It took more than four years for the UK to finally leave the EU but the rushed trade agreements have left thousands of UK businesses to fend for themselves as the government guidance remains incomplete. It would have been naive to not expect teething troubles but to see the UK to EU trade plummet by nearly 70% was shocking.

Brexit ecom

As we pass 60 days of Brexit entering the final month of the first quarter of 2021, let’s take a deeper look at the impact of Brexit on UK businesses and especially e-commerce businesses. Before authoring this article, I had numerous conversations with independent e-commerce business founders. I have based this article on those discussions to bring forward first-hand experiences.

It is the VAT that hurts the UK e-commerce businesses the most

The 1,246 pages-long post-Brexit UK-EU trade deal is a seemingly comprehensive piece aiming to take care of all aspects of the flow of trade. The most relevant sections for e-commerce businesses pertain to the custom declaration forms, EORI numbers, custom tariffs based on country of origin and most importantly, the changes in VAT – that’s the key issue for SME e-commerce businesses.

Now that the UK is no longer in the EU, it is being treated as the third country and EU rules on third countries require VAT to be paid on all goods imported. So, when UK businesses sell to their customers in the UK, the EU customers must now pay VAT which is approximately 20% depending on the nature of goods. When the cost of the product is less than £135, the VAT is levied at the point of sale ie the UK business pays (but the business would pass on this cost to the customer and include it in the order). When the product is worth over £135, VAT is paid at the point of delivery ie the EU customers pay when they receive the goods.
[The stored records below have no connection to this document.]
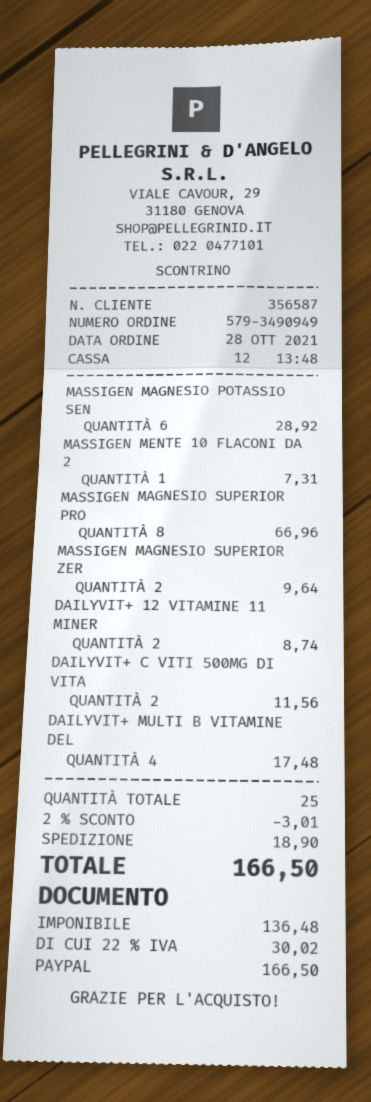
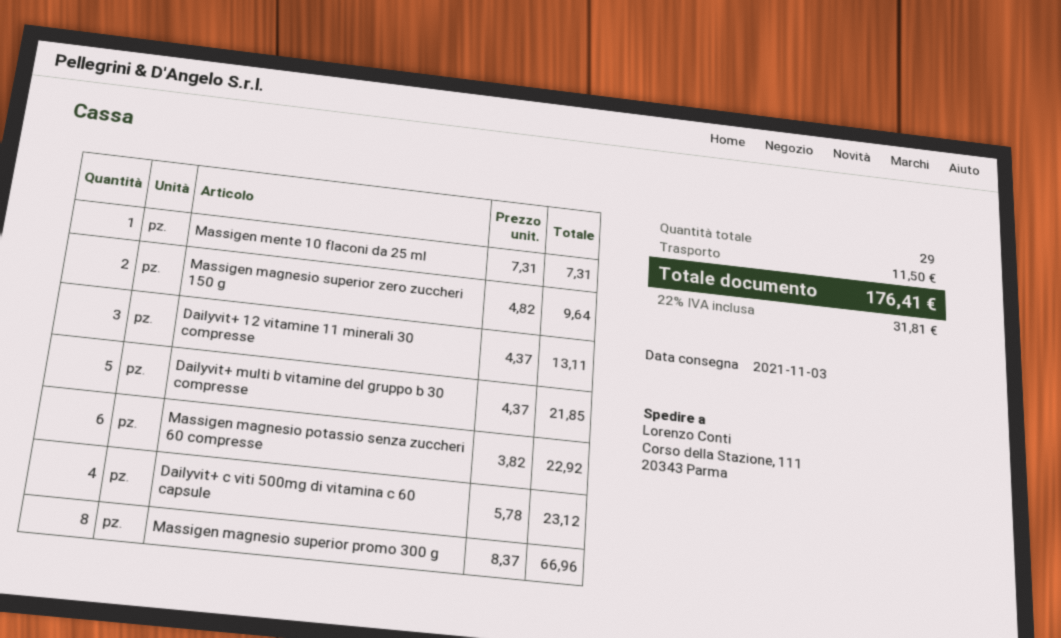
MASSIGEN MAGNESIO POTASSIO SEN: 6 for 28.92 -> 6 for 22.92
DAILYVIT+ 12 VITAMINE 11 MINER: 2 for 8.74 -> 3 for 13.11
DAILYVIT+ C VITI 500MG DI VITA: 2 for 11.56 -> 4 for 23.12
DAILYVIT+ MULTI B VITAMINE DEL: 4 for 17.48 -> 5 for 21.85
total quantity: 25 -> 29
discount: 2% = 3.01 -> none
shipping: 18.90 -> 11.50
tax: 22% = 30.02 -> 22% = 31.81
total: 166.50 -> 176.41

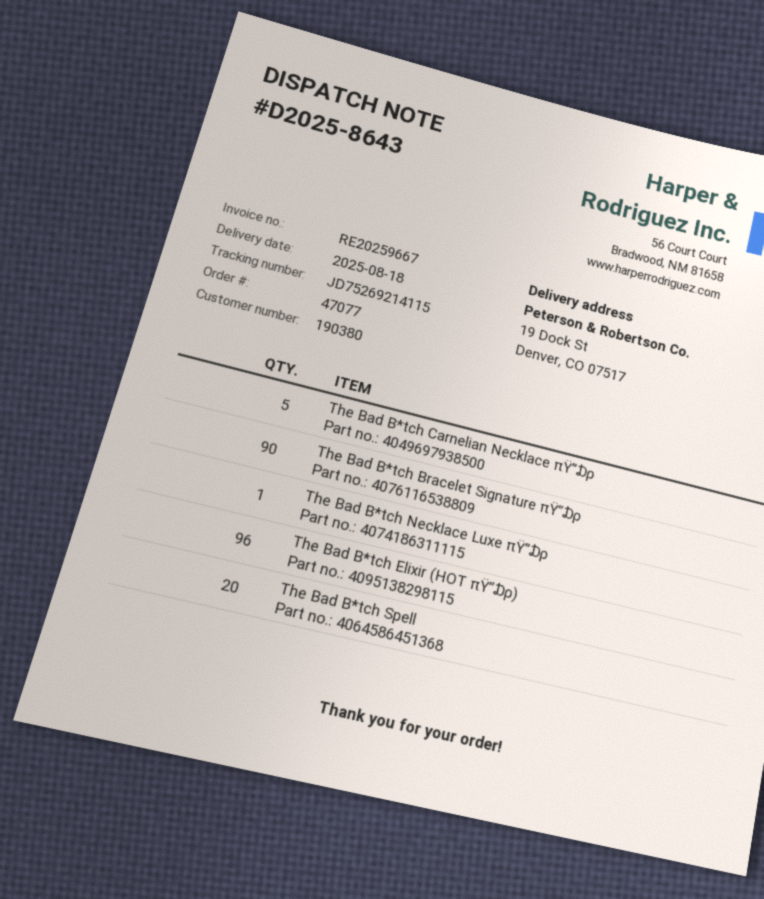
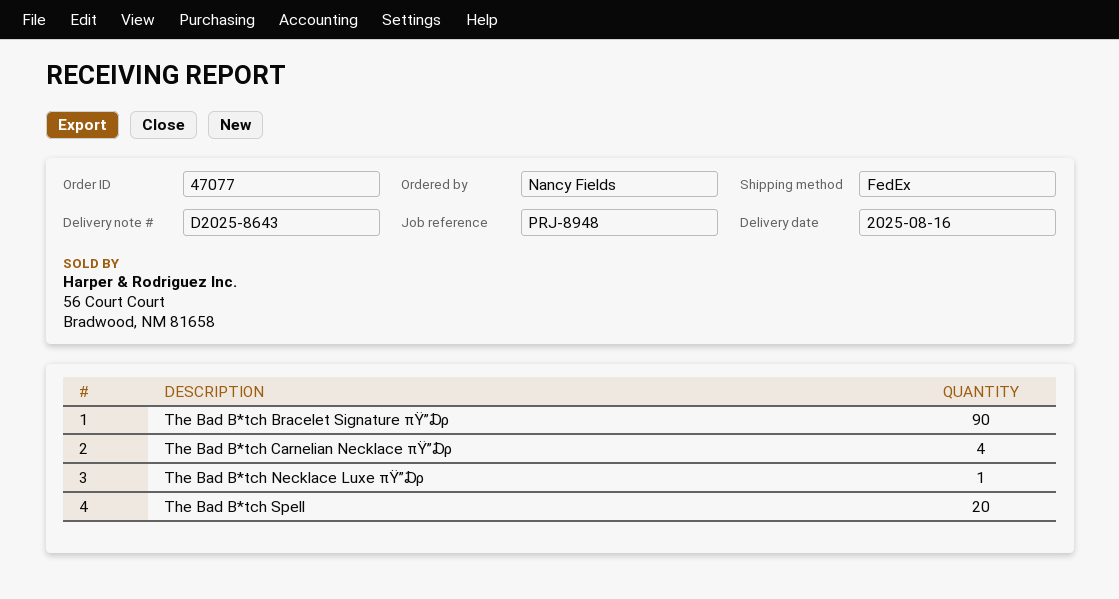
delivery date: 2025-08-18 -> 2025-08-16
The Bad B*tch Carnelian Necklace πŸ”₯: 5 -> 4
The Bad B*tch Elixir (HOT πŸ”₯): 96 -> none

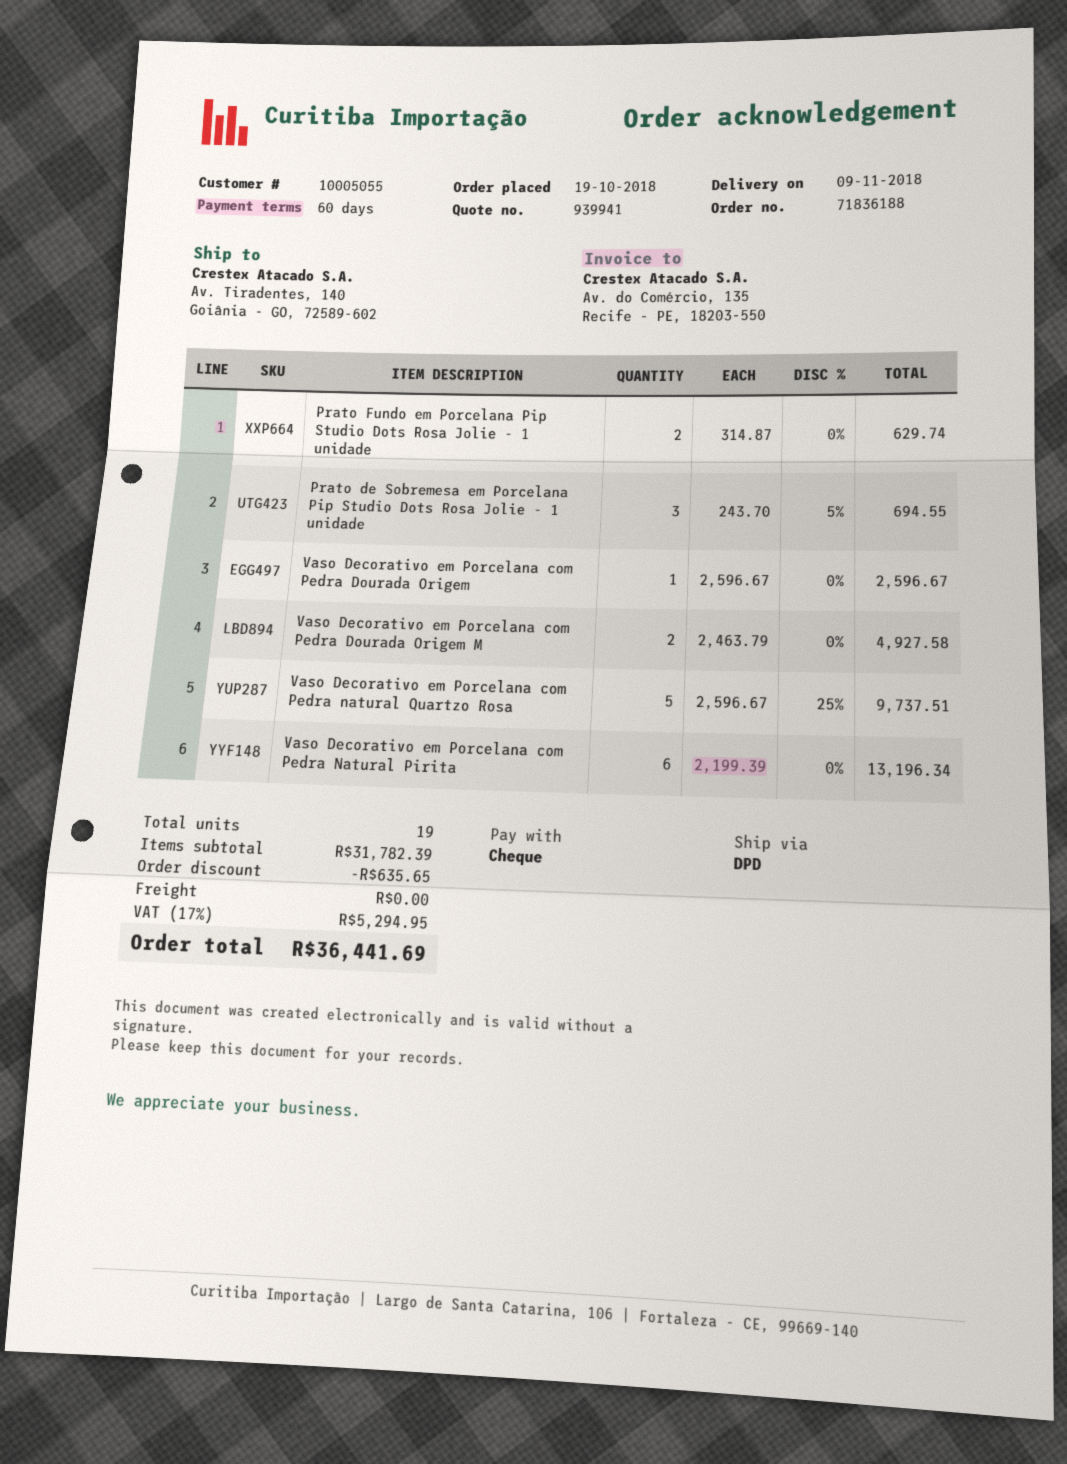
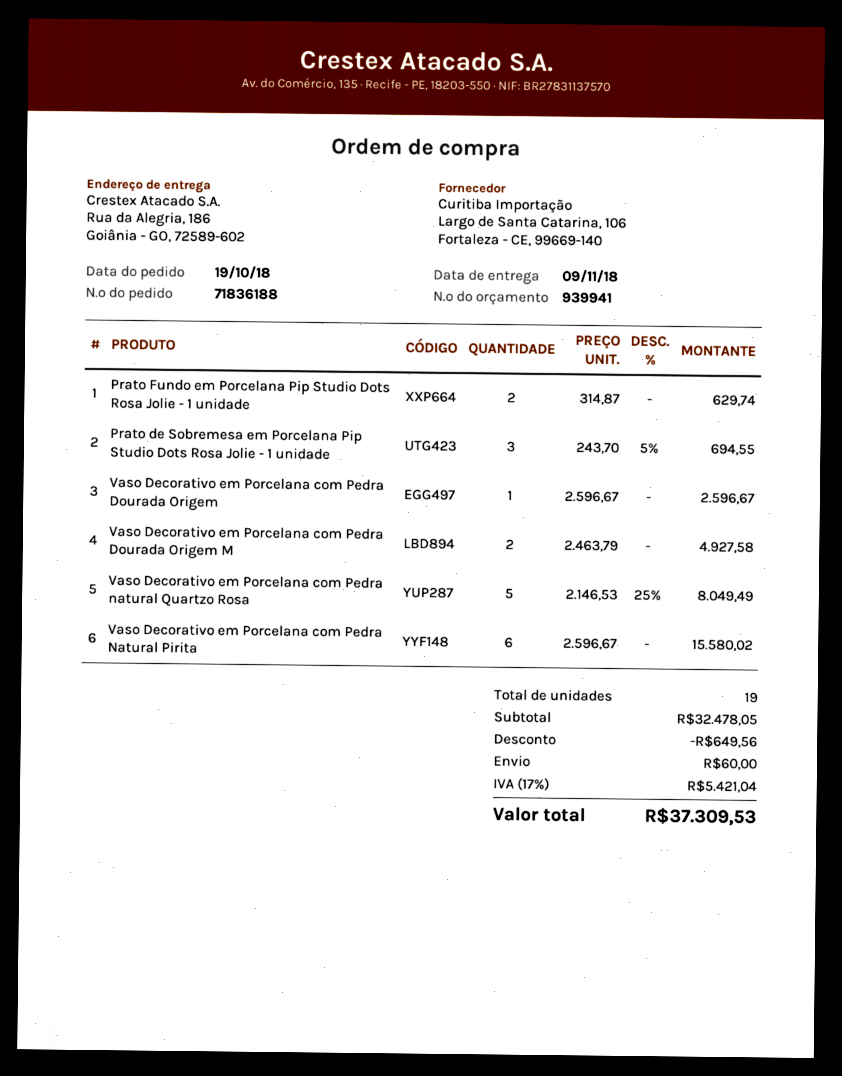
ship to: Av. Tiradentes, 140, Goiânia - GO, 72589-602 -> Rua da Alegria, 186, Goiânia - GO, 72589-602
Vaso Decorativo em Porcelana com Pedra natural Quartzo Rosa: 5 x 2596.67 - 25% = 9737.51 -> 5 x 2146.53 - 25% = 8049.49
Vaso Decorativo em Porcelana com Pedra Natural Pirita: 6 x 2199.39 = 13196.34 -> 6 x 2596.67 = 15580.02
subtotal: 31782.39 -> 32478.05
discount: 635.65 -> 649.56
shipping: 0.00 -> 60.00
tax: 17% = 5294.95 -> 17% = 5421.04
total: 36441.69 -> 37309.53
Plus, EU customers have to complete customs declaration for goods imported from the UK. Although this procedure is performed by the couriers, the cost is passed on to the customer amounting to approximately €20 per declaration

For example, when an EU customer buys a pair of boots from a UK e-commerce business for €100, they will be charged €20 in VAT and then €20 for the customs declaration plus some arbitrary handling fee by transporters making their total over €140.

The result?

UK e-commerce brands stop selling to the EU and lose loyal customers as it is no longer financially viable – EU customers won’t foot the bill and UK companies can’t incur losses by absorbing the extra costs.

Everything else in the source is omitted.